The Society of Human Resource Management’s 2018 Employee Benefits Report said 15% of U.S. companies grant sabbaticals, with 10% offering unpaid leave and 5% offering paid leave. Some of the companies that offer sabbaticals don’t allow them to take place during the busy season. And many companies require employees to submit a request for their break many months in advance, giving the business a better chance to ensure it has adequate work coverage. Some companies put other kinds of restrictions on their programs. For example, Patagonia grants sabbaticals to employees who use the time off volunteering with the environmental group of their choice.

How sabbaticals can benefit employees and companies alike

Professionals have used sabbaticals to travel, volunteer, learn, pursue a new interest, or test the grounds of a new place to live. Most use it as a chance to relax and recharge. One long-time REI employee leveraged his sabbaticals to kayak the coast of British Columbia. Someone at Intel built his house while on sabbatical. Marc Benioff, on sabbatical from Oracle in the 1990s, dreamed up a business idea that became Salesforce.
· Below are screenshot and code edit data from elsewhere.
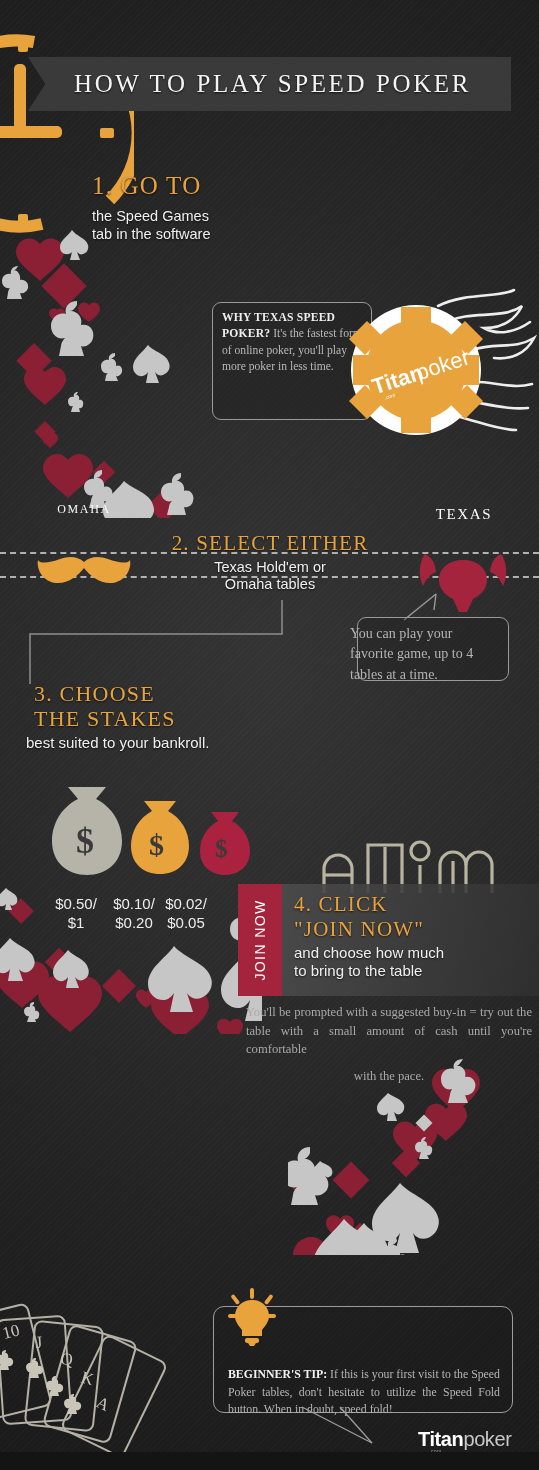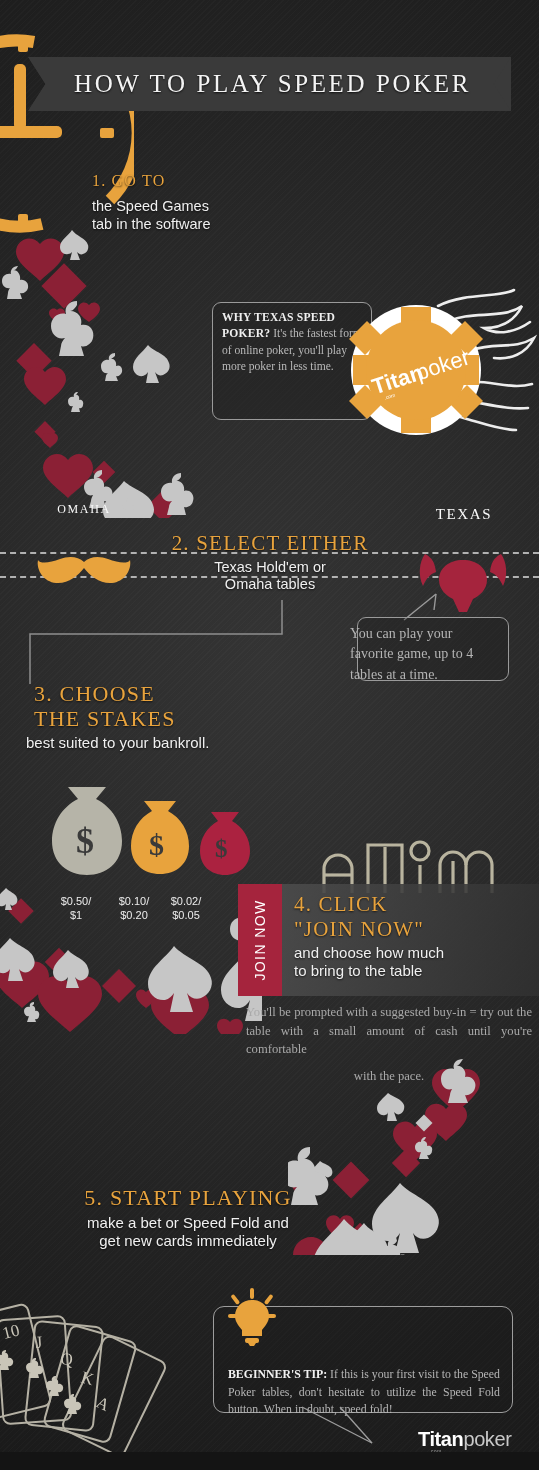--- a/index.html
+++ b/index.html
@@ -54,21 +54,21 @@
     text-shadow: 0 1px 2px rgba(0,0,0,.7);
   }
   .step-sub {
     font-family: "Liberation Sans", sans-serif;
     color: #f0f0f0;
     line-height: 1.22;
     text-shadow: 0 1px 2px rgba(0,0,0,.7);
   }
 
   #s1 { left: 92px; top: 172px; width: 260px; }
-  #s1 .step-num { font-size: 16px; }
+  #s1 .step-num { font-size: 25px; }
   #s1 .step-sub { font-size: 14.5px; margin-top: 8px; }
 
   
   #why-box {
     left: 212px; top: 302px; width: 160px; height: 118px;
     border: 1.4px solid #9a9a9a; border-radius: 9px;
     background: rgba(28,28,28,.35);
   }
   #why-text {
     left: 222px; top: 310px; width: 145px;
@@ -123,21 +123,21 @@
 
   
   #s3 { left: 26px; top: 682px; width: 300px; }
   #s3 .step-num { font-size: 22px; margin-left: 8px; }
   #s3 .step-sub { font-size: 15px; margin-top: 3px; }
 
   #bags { left: 44px; top: 779px; width: 220px; height: 112px; }
   .bag-caption {
     position: absolute;
     font-family: "Liberation Sans", sans-serif;
-    font-size: 11px; color: #ececec; text-align: center;
+    font-size: 15px; color: #ececec; text-align: center;
     line-height: 1.28; width: 56px;
   }
 
   
   #join-outline { left: 316px; top: 835px; width: 210px; height: 62px; }
 
   
   #s4-panel {
     left: 238px; top: 884px; width: 301px; height: 112px;
     background: linear-gradient(100deg, rgba(80,80,80,.92) 0%, rgba(62,62,62,.9) 55%, rgba(48,48,48,.86) 100%);
@@ -423,24 +423,20 @@
   <div id="s4" class="lyr">
     <div class="step-num">4. CLICK<br>"JOIN NOW"</div>
     <div class="step-sub">and choose how much<br>to bring to the table</div>
   </div>
 
   <div id="buyin-text" class="lyr">
     <span>You'll be prompted with a suggested buy-in = try out the table with a small amount of cash until you're comfortable</span>
     <span class="last">with the pace.</span>
   </div>
 
-  <div id="s5" class="lyr">
-    <div class="step-num">5. START PLAYING</div>
-    <div class="step-sub">make a bet or Speed Fold and<br>get new cards immediately</div>
-  </div>
 
   <svg id="hand" class="lyr" viewBox="0 0 210 188">
     <g fill="none" stroke="#b5b1a4" stroke-width="2" stroke-linejoin="round">
       <rect x="-22" y="28" width="68" height="104" rx="7" transform="rotate(-14 12 80)"></rect>
       <rect x="6" y="36" width="68" height="104" rx="7" transform="rotate(-4 40 88)"></rect>
       <rect x="36" y="42" width="68" height="104" rx="7" transform="rotate(6 70 94)"></rect>
       <rect x="62" y="50" width="68" height="104" rx="7" transform="rotate(16 96 102)"></rect>
       <rect x="86" y="62" width="68" height="104" rx="7" transform="rotate(26 120 114)"></rect>
     </g>
     <g fill="#c9c5b8" font-family="Liberation Serif, serif" font-size="17">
The benefits for employees are pretty easy to see. The advantages for companies may be slightly less obvious but are every bit as real.

A sabbatical program can improve a company’s employer brand and boost retention. Employees at Clif Bars, the California-based energy bar company, always rank the sabbatical among their most important perks. Which helps explain why turnover at the company is less than 3%.
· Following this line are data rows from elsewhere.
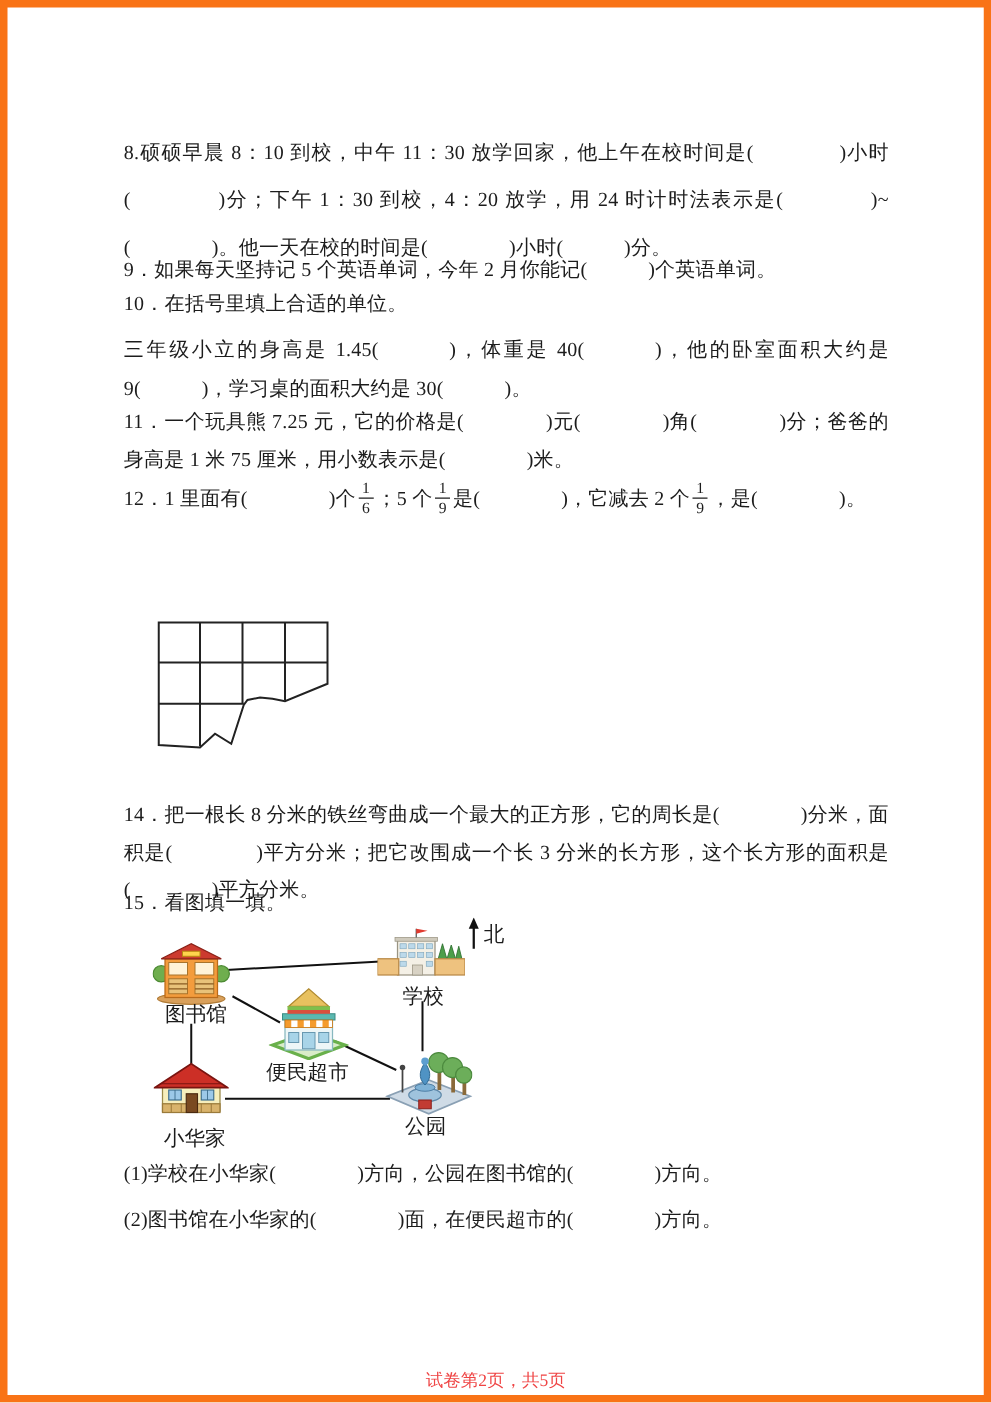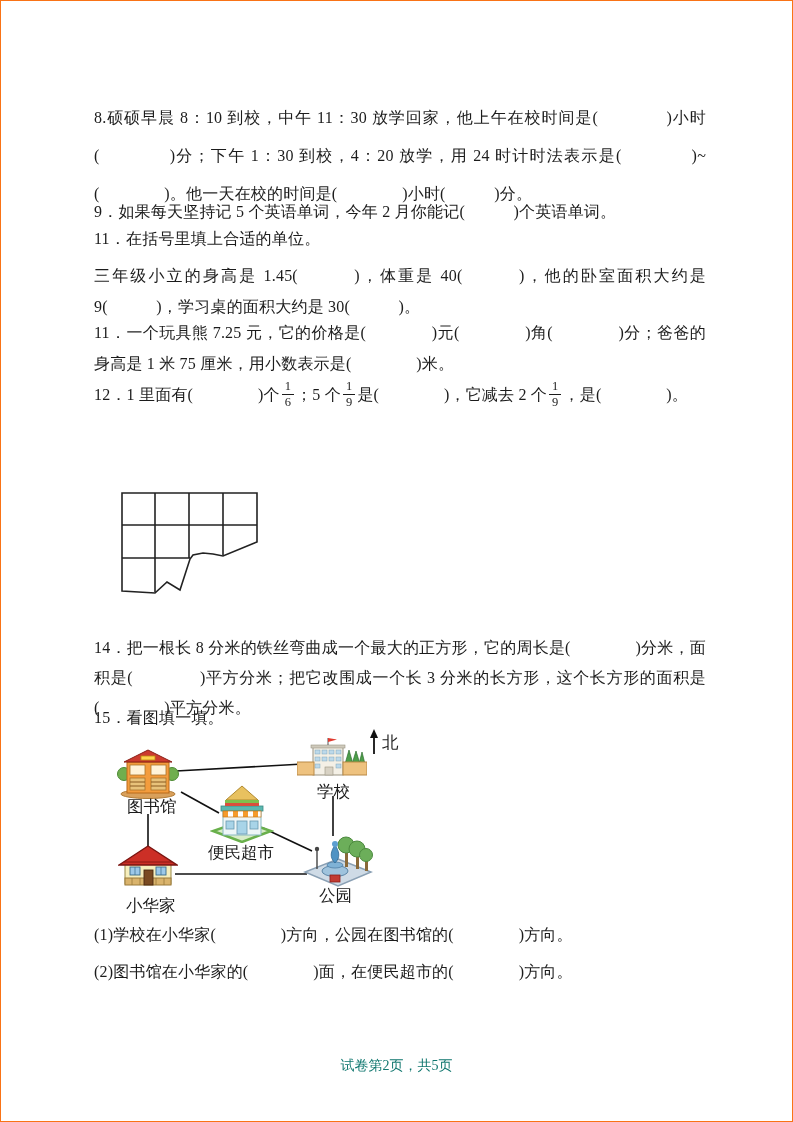--- a/index.html
+++ b/index.html
@@ -1,52 +1,52 @@
 <!DOCTYPE html>
 <html><head>
 <meta charset="utf-8">
 <style>
   html,body{margin:0;padding:0;background:#e9e9e9;}
   .page{
     position:relative;width:793px;height:1122px;background:#ffffff;
-    border:1px solid #f97316;box-sizing:border-box;overflow:hidden;
+    border:6px solid #f97316;box-sizing:border-box;overflow:hidden;
     font-family:"Liberation Serif","DejaVu Serif",serif;color:#1c1c1c;
   }
   .para{
     position:absolute;left:93px;width:612px;font-size:16px;
     text-align:justify;letter-spacing:0.2px;
   }
   .lh38{line-height:38px;} .lh31{line-height:31px;} .lh30{line-height:30px;} .lh32{line-height:32px;}
   .single{line-height:20px;}
   .frac{display:inline-block;vertical-align:middle;text-align:center;
         font-size:12.5px;line-height:1.15;margin:0 2px;transform:translateY(-2px);}
   .frac .num{display:block;border-bottom:1.2px solid #1c1c1c;padding:0 3px;}
   .frac .den{display:block;padding:0 3px;}
   .q12line{line-height:44px;}
   .figure{position:absolute;}
   .map-label{
     position:absolute;font-size:16.5px;color:#1c1c1c;white-space:nowrap;
     font-family:"Liberation Serif","DejaVu Serif",serif;
   }
   .footer{
-    position:absolute;left:0;top:1056px;width:100%;text-align:center;
-    font-size:14px;color:#0f766e;
+    position:absolute;left:0;top:1090px;width:100%;text-align:center;
+    font-size:14px;color:#ef4444;
   }
   svg{display:block;}
 </style>
 </head>
 <body>
 
 <div class="page">
 
   <div class="para lh38" style="top:98px;">8.硕硕早晨 8：10 到校，中午 11：30 放学回家，他上午在校时间是(　　　　)小时(　　　　)分；下午 1：30 到校，4：20 放学，用 24 时计时法表示是(　　　　)~(　　　　)。他一天在校的时间是(　　　　)小时(　　　)分。</div>
 
   <div class="para single" style="top:201px;">9．如果每天坚持记 5 个英语单词，今年 2 月你能记(　　　)个英语单词。</div>
 
-  <div class="para single" style="top:228px;">11．在括号里填上合适的单位。</div>
+  <div class="para single" style="top:228px;">10．在括号里填上合适的单位。</div>
   <div class="para lh31" style="top:259px;">三年级小立的身高是 1.45(　　　)，体重是 40(　　　)，他的卧室面积大约是 9(　　　)，学习桌的面积大约是 30(　　　)。</div>
 
   <div class="para lh31" style="top:316px;">11．一个玩具熊 7.25 元，它的价格是(　　　　)元(　　　　)角(　　　　)分；爸爸的身高是 1 米 75 厘米，用小数表示是(　　　　)米。</div>
 
   <div class="para q12line" style="top:372px;">
     <span>12．1 里面有(　　　　)个</span><span class="frac"><span class="num">1</span><span class="den">6</span></span><span>；5 个</span><span class="frac"><span class="num">1</span><span class="den">9</span></span><span>是(　　　　)，它减去 2 个</span><span class="frac"><span class="num">1</span><span class="den">9</span></span><span>，是(　　　　)。</span>
   </div>
 
 
   <div class="figure" style="left:119px;top:490px;">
But there’s more. “In addition to helping brands attract and retain top talent,” writes Amanda Pressner Kreuser, cofounder of Masthead Media, “encouraging employees to schedule a much-needed break help workers avoid productivity burnout.”

This is particularly important when two-thirds of the U.S. workplace reports being unengaged or actively disengaged with work. Employees generally feel rejuvenated after a sabbatical and often find that when they return to work their job feels brand new. Marco Scherer, the general manager of Kimpton’s Hotel Palomar in Los Angeles, took a leave in which he visited 10 countries and circled the globe. “I feel like I am now Marco 2.0 after this trip,” he said.

And a sabbatical can not only elevate productivity, it can rekindle creativity. Stefan Sagmeister is the cofounder of Sagmeister & Walsh, a creative agency based in New York City, and he has designed record covers for the Rolling Stones, the Talking Heads, and Lou Reed. He closes his shop for a year every seven years.

“Our work started to look the same,” he said during a TED talk called The Power of Time Off. So he shut down his agency for a year, and he found the time off quite enjoyable. “But probably more important,” Stefan says, “is that the work that comes out of this year flows back into the company and into society at large.” He says the creative fruits of a yearlong sabbatical drive and shape the work of the company until it’s time for the next break.

And there’s one other less obvious benefit to a sabbatical — it serves as a kind of stress test. David Burkus, an associate professor of leadership and innovation at Oral Roberts University in Tulsa, says a sabbatical “allows an organization to see if it could survive a more unexpected employee departure.”

Final thoughts

Sabbaticals are no longer the exclusive domain of academics. Increasingly, they are available to designers and hoteliers, software engineers and cereal makers. Think what they could do for overworked recruiters and HR professionals in danger of burning out while wrestling daily with a shrinking talent market and a growing skills gap.

Sabbaticals may strike some as a luxury for corporate giants with huge workforces that can easily pick up the slack of a coworker out on leave. Yet the website YourSabbaticals.com said it found companies with as few as 14 employees with a sabbatical program. And maybe a sabbatical benefit can help your company become — or remain — a corporate giant.